Wasserstein loss

See also: Machine learning terms

Wasserstein Loss in Machine Learning

Wasserstein loss, also known as the Earth Mover's Distance (EMD), is a metric used in the field of machine learning, particularly in the training of Generative Adversarial Networks (GANs). Introduced by Martin Arjovsky, Soumith Chintala, and Léon Bottou in their 2017 paper "Wasserstein GAN," this loss function has become a popular choice for training GANs due to its stability and theoretical properties.

Background and Definition

GANs consist of two neural networks, the generator and the discriminator, which are trained simultaneously in a game-theoretic framework. The generator produces samples aiming to mimic the real data distribution, while the discriminator attempts to differentiate between the real data and the generated samples. The standard GAN training procedure involves minimizing a specific loss function, known as the Jensen-Shannon (JS) divergence. However, this loss function can lead to several issues, such as mode collapse and vanishing gradients.

To address these problems, Wasserstein loss was introduced as an alternative to the JS divergence. Wasserstein loss is based on the optimal transport theory, which measures the minimal cost of transporting mass to transform one probability distribution into another. Mathematically, the Wasserstein distance between two probability distributions P and Q is defined as:

W(P, Q) = inf_{γ ∈ Γ(P, Q)} ∫∫ ||x - y|| dγ(x, y)

Here, Γ(P, Q) represents the set of all joint distributions with marginals P and Q, and ||x - y|| denotes the Euclidean distance between points x and y.
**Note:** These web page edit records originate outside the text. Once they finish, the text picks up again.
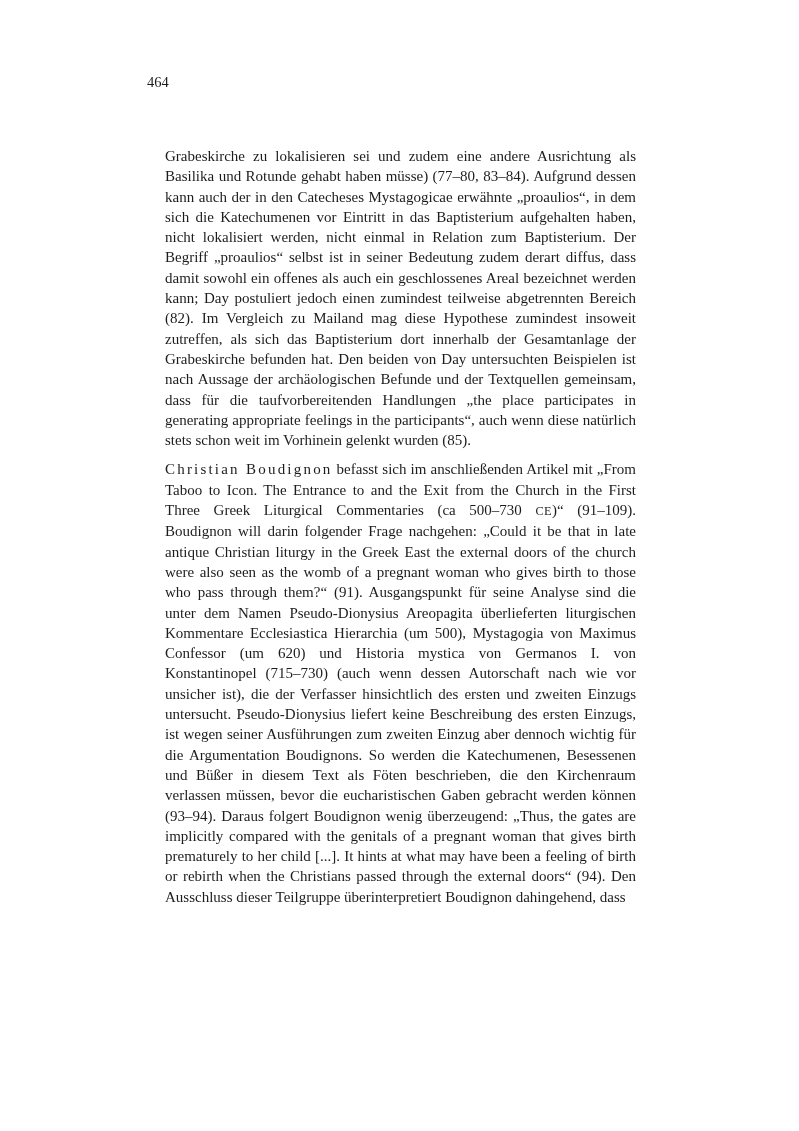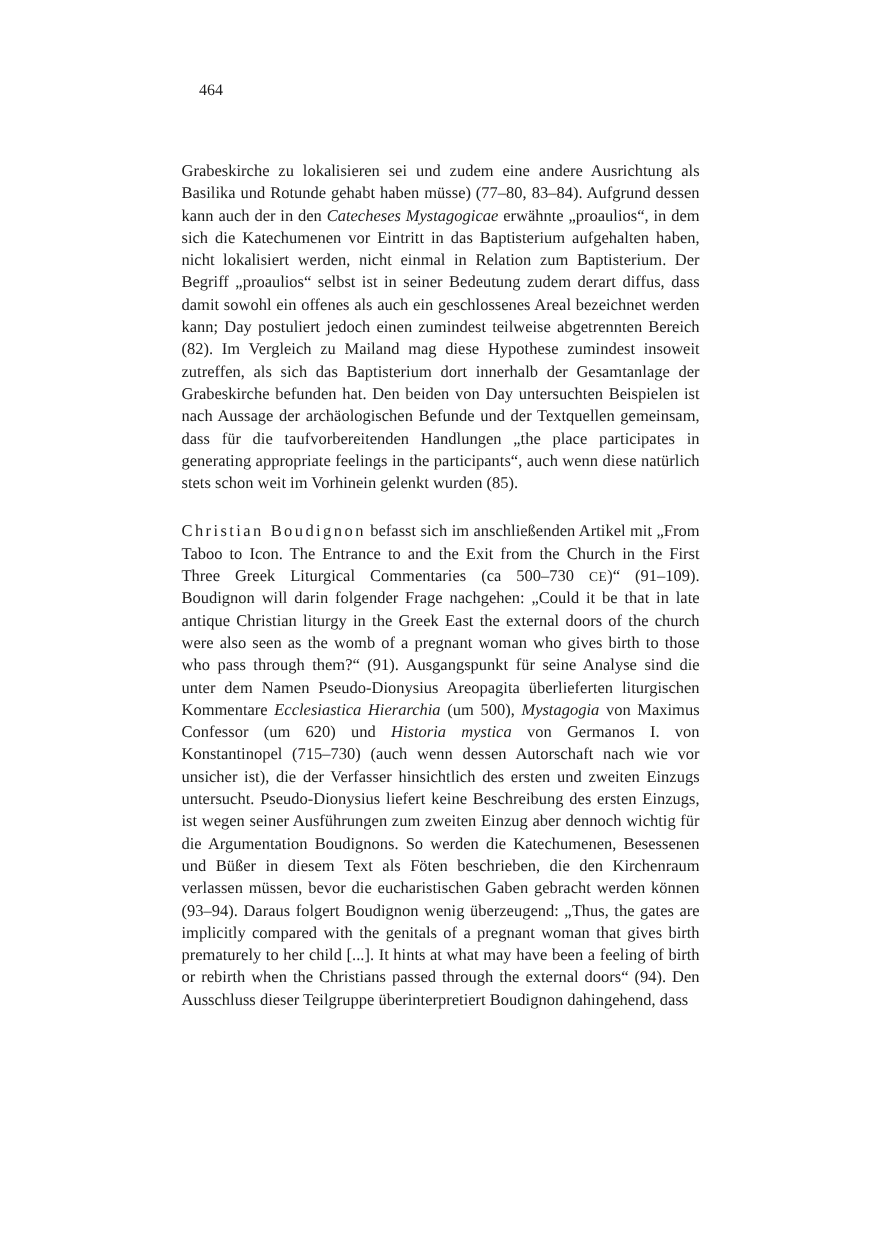"464" .page-number { left: 181px -> 147px }
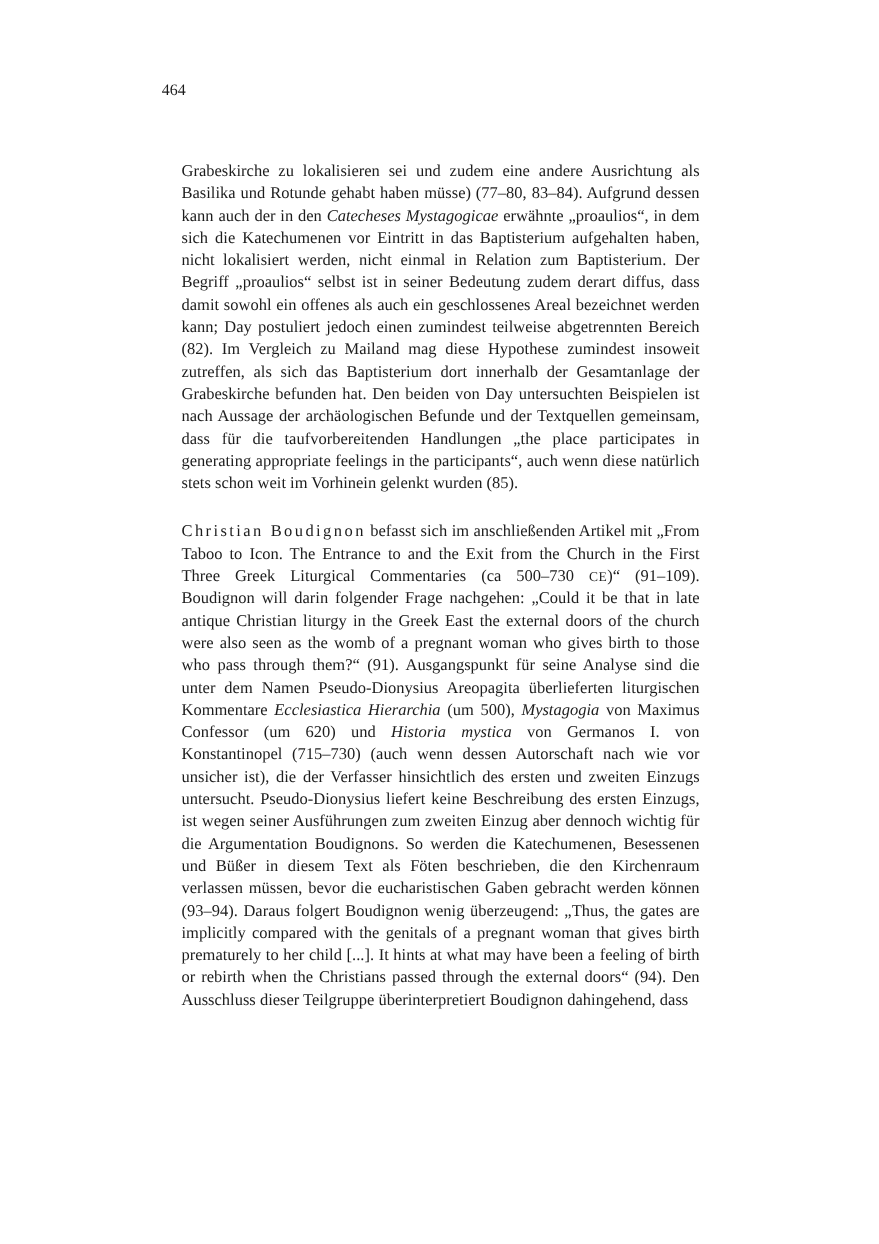"Catecheses Mystagogicae" .seg-italic { font-style: italic -> none }
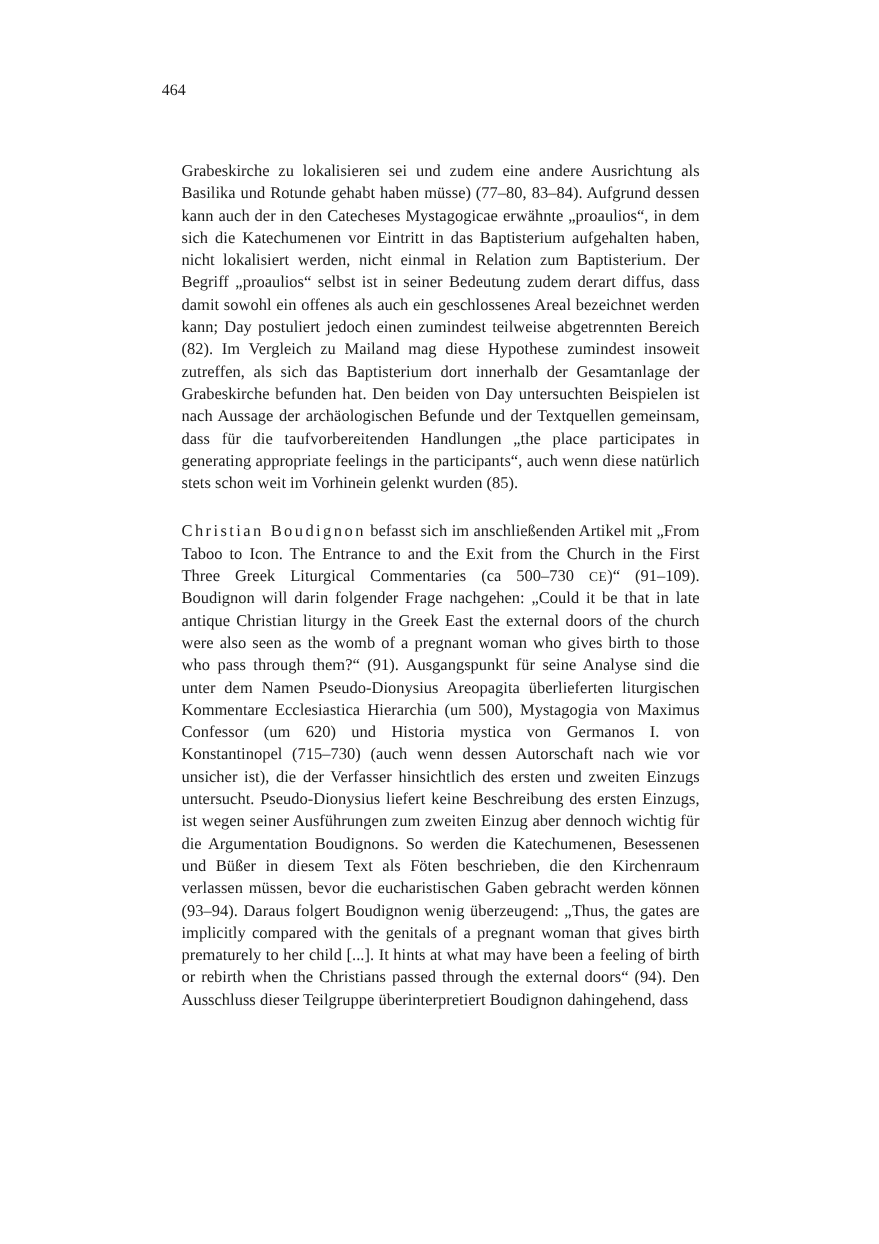"Christian Boudignon befasst sich im" .body-text p + p { margin-top: 23px -> 9px }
Advantages of Wasserstein Loss

Wasserstein loss offers several advantages over the traditional JS divergence:

Stability: Wasserstein loss provides a more stable training process as it is less sensitive to the choice of architecture and hyperparameters.
Gradient Behavior: Unlike the JS divergence, Wasserstein loss offers meaningful gradients even when the generator and discriminator distributions do not overlap, reducing the likelihood of vanishing gradients.
Convergence: The convergence properties of the Wasserstein distance make it a more reliable metric for evaluating the convergence of GANs.
Mode Collapse Prevention: Wasserstein loss reduces the likelihood of mode collapse, a common issue in GAN training where the generator produces a limited variety of samples.

Implementation in GANs

In practice, computing the exact Wasserstein distance is computationally expensive. Therefore, a modified version of the Wasserstein loss, known as the Wasserstein-1 (W1) distance or the Kantorovich-Rubinstein duality, is employed in GAN training. It can be expressed as:

W1(P, Q) = sup_{||f||_L ≤ 1} E_{x∼P}[f(x)] - E_{x∼Q}[f(x)]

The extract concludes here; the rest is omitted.